How then do we describe the shape of a distribution? We can use skewness and kurtosis for this. There’s no direct function for skewness or kurtosis in R, but as you’ll see below, we can quickly calculate it using the functions we already know.

4.8.1 Skewness

Skewness describes whether the bulk of the distribution sits to the left or right of the center, and its formula are written out below. It is commonly estimated using the formula on the left, while the formula on the right closely approximates it. (We’re going to use the right-hand formula below, since it’s a little cleaner.)

\[ Skewness = \frac{ \sum^{N}_{i=1}{(x - \bar{x})^{3} / n } }{ [\sum^{N}_{i=1}{ (x - \bar{x})^{2} / n }]^{3/2} } \approx \frac{ \sum^{N}_{i=1}{ (x - \bar{x})^{3} } }{ (n - 1) \times \sigma^{3} } \]

When people say that a certain person’s perspective is skewed, they mean, it’s very far from the mean. In this case, we want to know, how skewed are the heights of seawalls overall compared to the mean? To figure this out, we’ll need 4 ingredients:

  • \(x_{i \to N}\): our vector of values (seawall heights! sw)

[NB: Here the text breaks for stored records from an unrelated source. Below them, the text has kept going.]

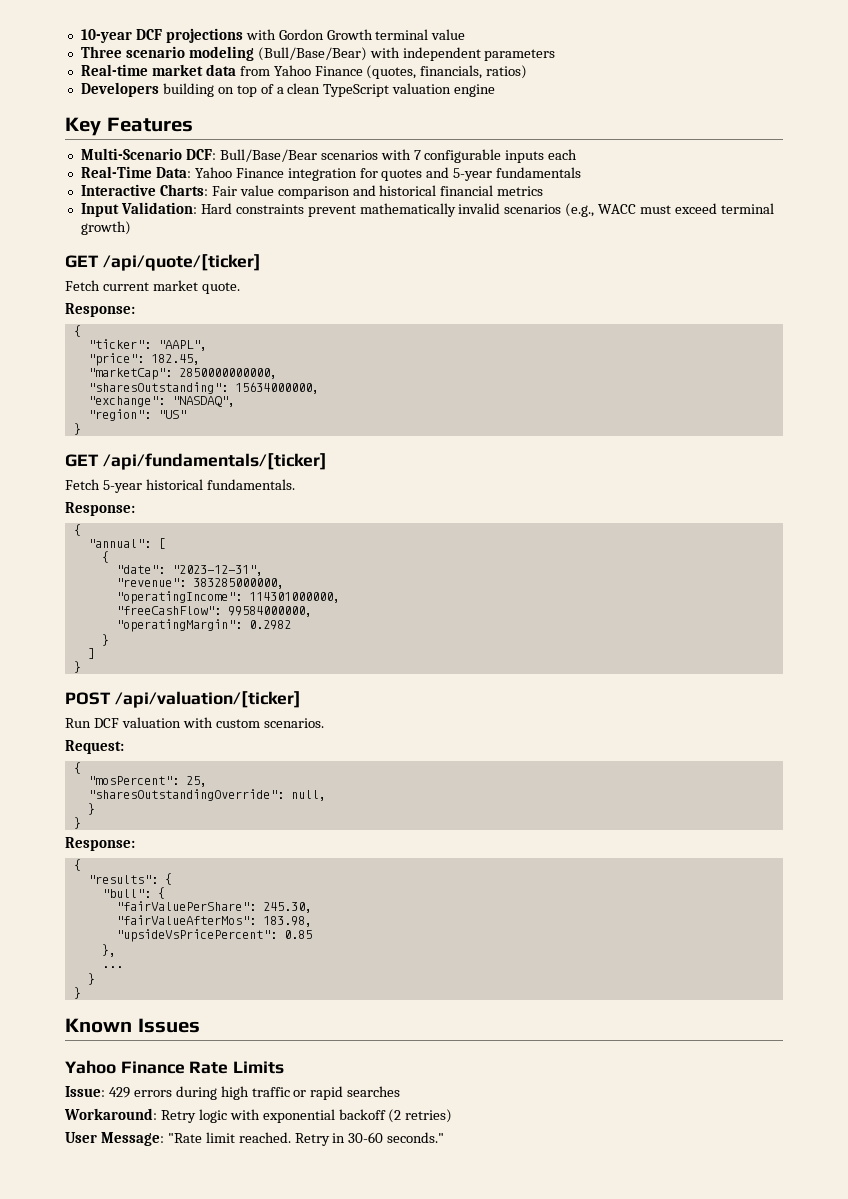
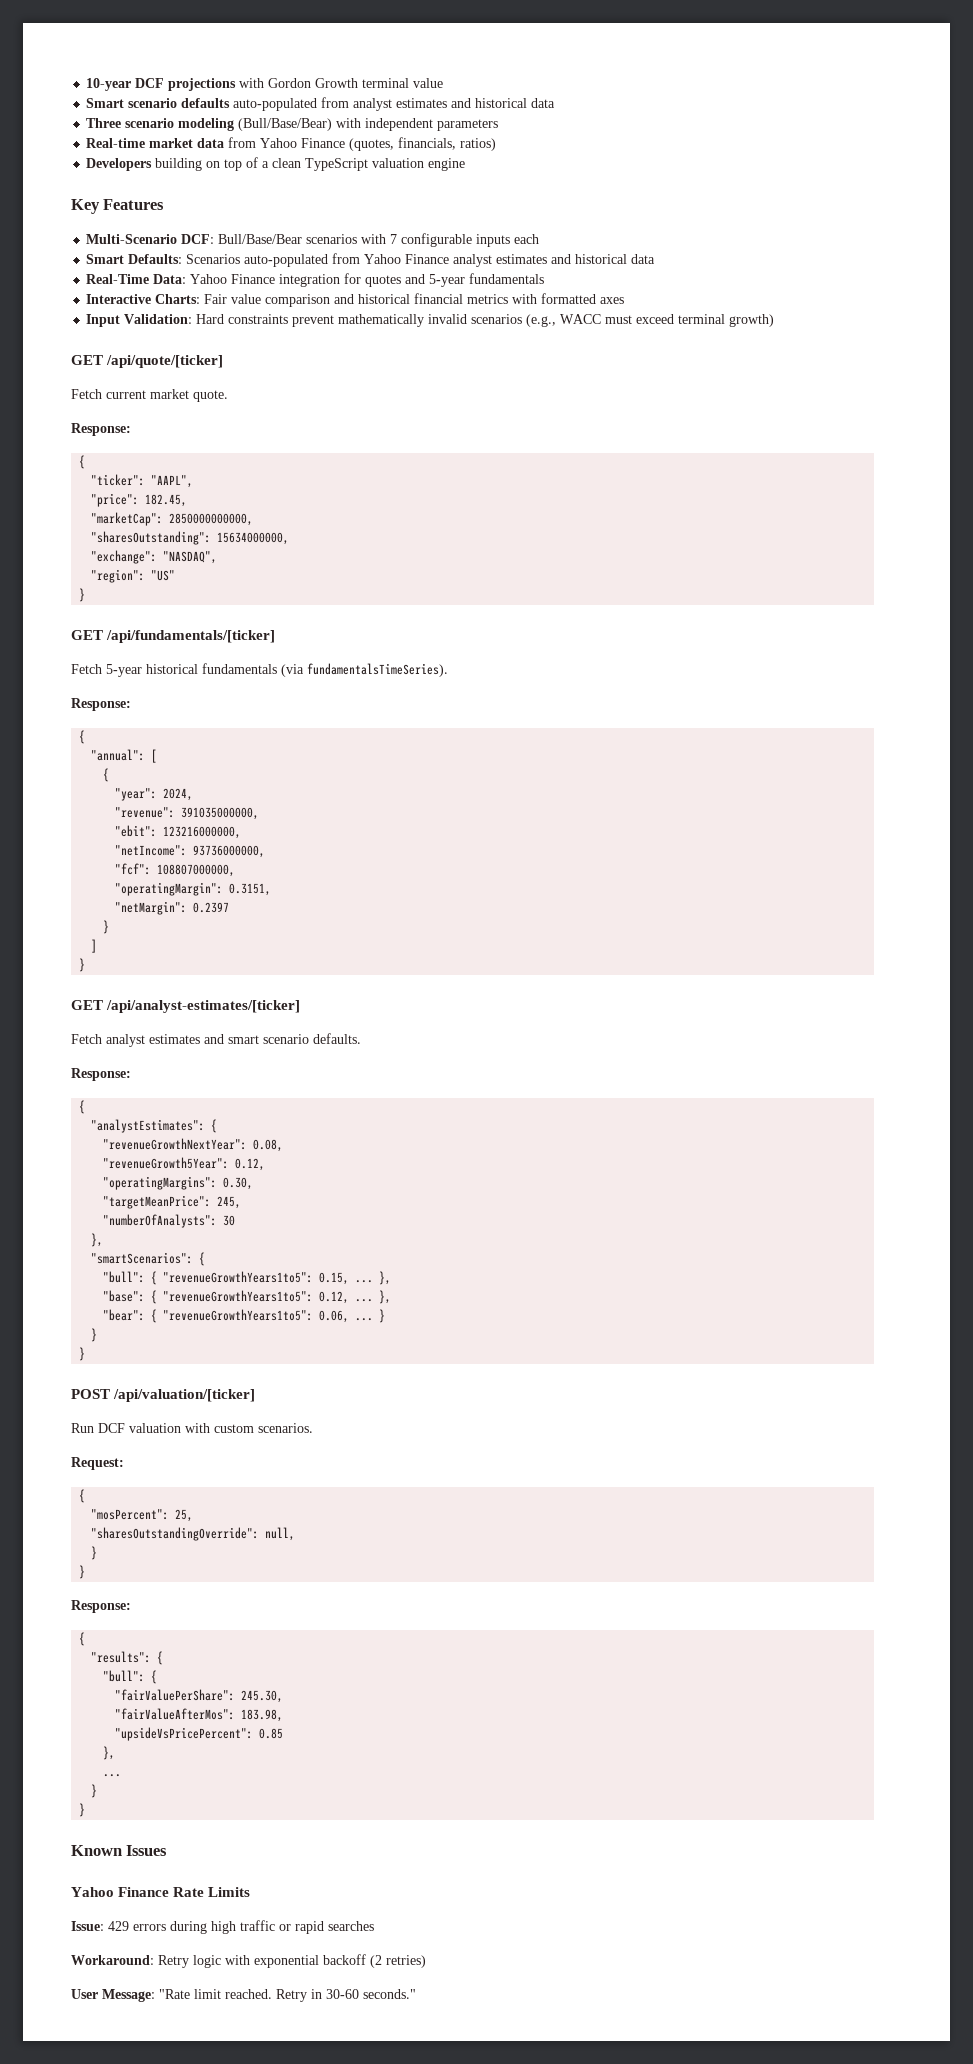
+ Smart scenario defaults auto-populated from analyst estimates and historical data
+ Smart Defaults: Scenarios auto-populated from Yahoo Finance analyst estimates and historical data
- Interactive Charts: Fair value comparison and historical financial metrics
+ Interactive Charts: Fair value comparison and historical financial metrics with formatted axes
- Fetch 5-year historical fundamentals.
+ Fetch 5-year historical fundamentals (via fundamentalsTimeSeries).
- "date": "2023-12-31",
+ "year": 2024,
- "revenue": 383285000000,
- "operatingIncome": 114301000000,
- "freeCashFlow": 99584000000,
- "operatingMargin": 0.2982
+ "revenue": 391035000000,
+ "ebit": 123216000000,
+ "netIncome": 93736000000,
+ "fcf": 108807000000,
+ "operatingMargin": 0.3151,
+ "netMargin": 0.2397
  }
  ]
+ }
+ GET /api/analyst-estimates/[ticker]
+ Fetch analyst estimates and smart scenario defaults.
+ Response:
+ {
+ "analystEstimates": {
+ "revenueGrowthNextYear": 0.08,
+ "revenueGrowth5Year": 0.12,
+ "operatingMargins": 0.30,
+ "targetMeanPrice": 245,
+ "numberOfAnalysts": 30
+ },
+ "smartScenarios": {
+ "bull": { "revenueGrowthYears1to5": 0.15, ... },
+ "base": { "revenueGrowthYears1to5": 0.12, ... },
+ "bear": { "revenueGrowthYears1to5": 0.06, ... }
+ }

  • \(N\): the length of our vector (how many seawalls? length(sw))

  • \(\bar{x}\): our mean value: (the mean seawall height? mean(sw))

  • \(\sigma\): the standard deviation of our vector (how much do the seawall heights vary on average? sd(sw))

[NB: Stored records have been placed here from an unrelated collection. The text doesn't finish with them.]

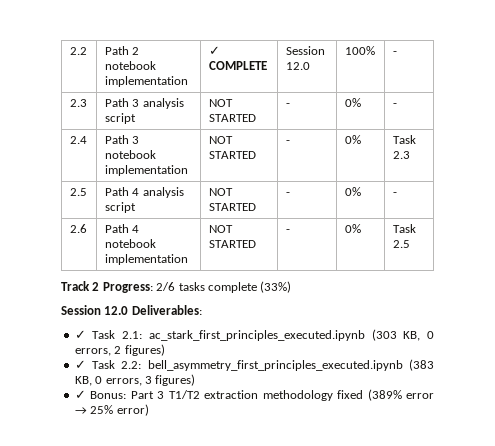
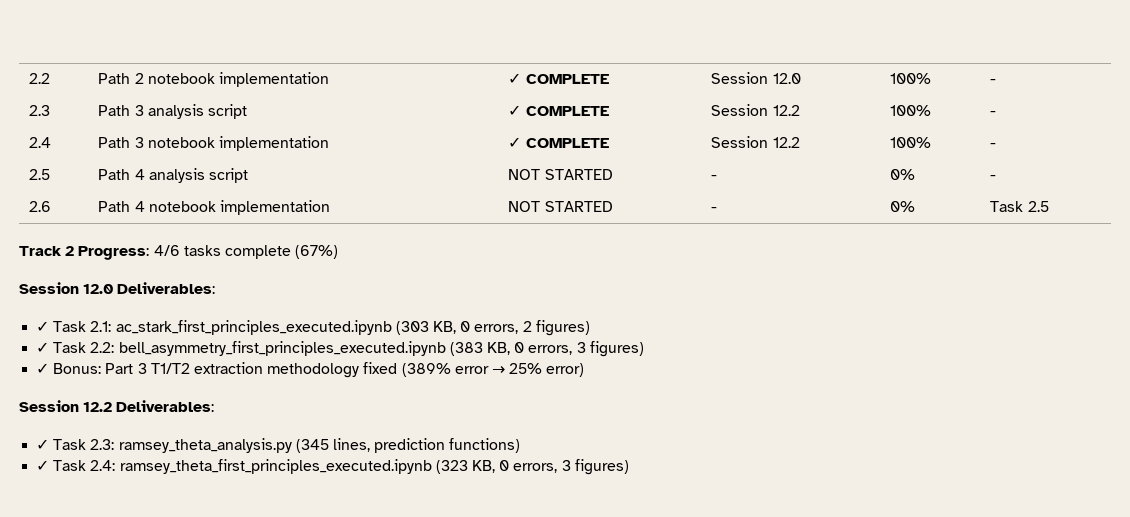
- 2.3 | Path 3 analysis script | NOT STARTED | - | 0% | -
+ 2.3 | Path 3 analysis script | ✓ COMPLETE | Session 12.2 | 100% | -
- 2.4 | Path 3 notebook implementation | NOT STARTED | - | 0% | Task 2.3
+ 2.4 | Path 3 notebook implementation | ✓ COMPLETE | Session 12.2 | 100% | -
- Track 2 Progress: 2/6 tasks complete (33%)
+ Track 2 Progress: 4/6 tasks complete (67%)
+ Session 12.2 Deliverables:
+ ✓ Task 2.3: ramsey_theta_analysis.py (345 lines, prediction functions)
+ ✓ Task 2.4: ramsey_theta_first_principles_executed.ipynb (323 KB, 0 errors, 3 figures)

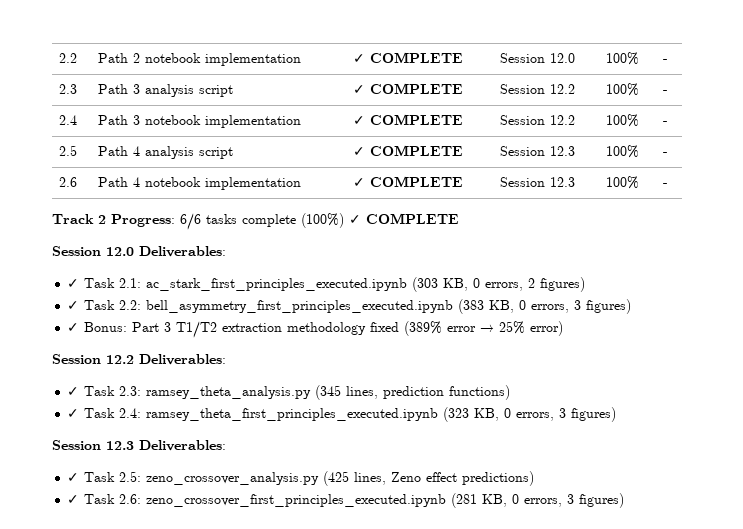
- 2.5 | Path 4 analysis script | NOT STARTED | - | 0% | -
+ 2.5 | Path 4 analysis script | ✓ COMPLETE | Session 12.3 | 100% | -
- 2.6 | Path 4 notebook implementation | NOT STARTED | - | 0% | Task 2.5
+ 2.6 | Path 4 notebook implementation | ✓ COMPLETE | Session 12.3 | 100% | -
- Track 2 Progress: 4/6 tasks complete (67%)
+ Track 2 Progress: 6/6 tasks complete (100%) ✓ COMPLETE
+ Session 12.3 Deliverables:
+ ✓ Task 2.5: zeno_crossover_analysis.py (425 lines, Zeno effect predictions)
+ ✓ Task 2.6: zeno_crossover_first_principles_executed.ipynb (281 KB, 0 errors, 3 figures)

Yeah! You just used them a bunch! So let’s calculate skewness!

First, we measure diff, how far is each value from the mean?

diff <- sw - mean(sw)
# Check it out!
diff
##  [1] -0.85 -0.35  0.15 -0.35  0.15  1.15  1.15  0.65 -0.35 -1.35

diff measures how far / how skewed each of these values (\(x\)) are from the mean \(\bar{x}\)). See the visual below!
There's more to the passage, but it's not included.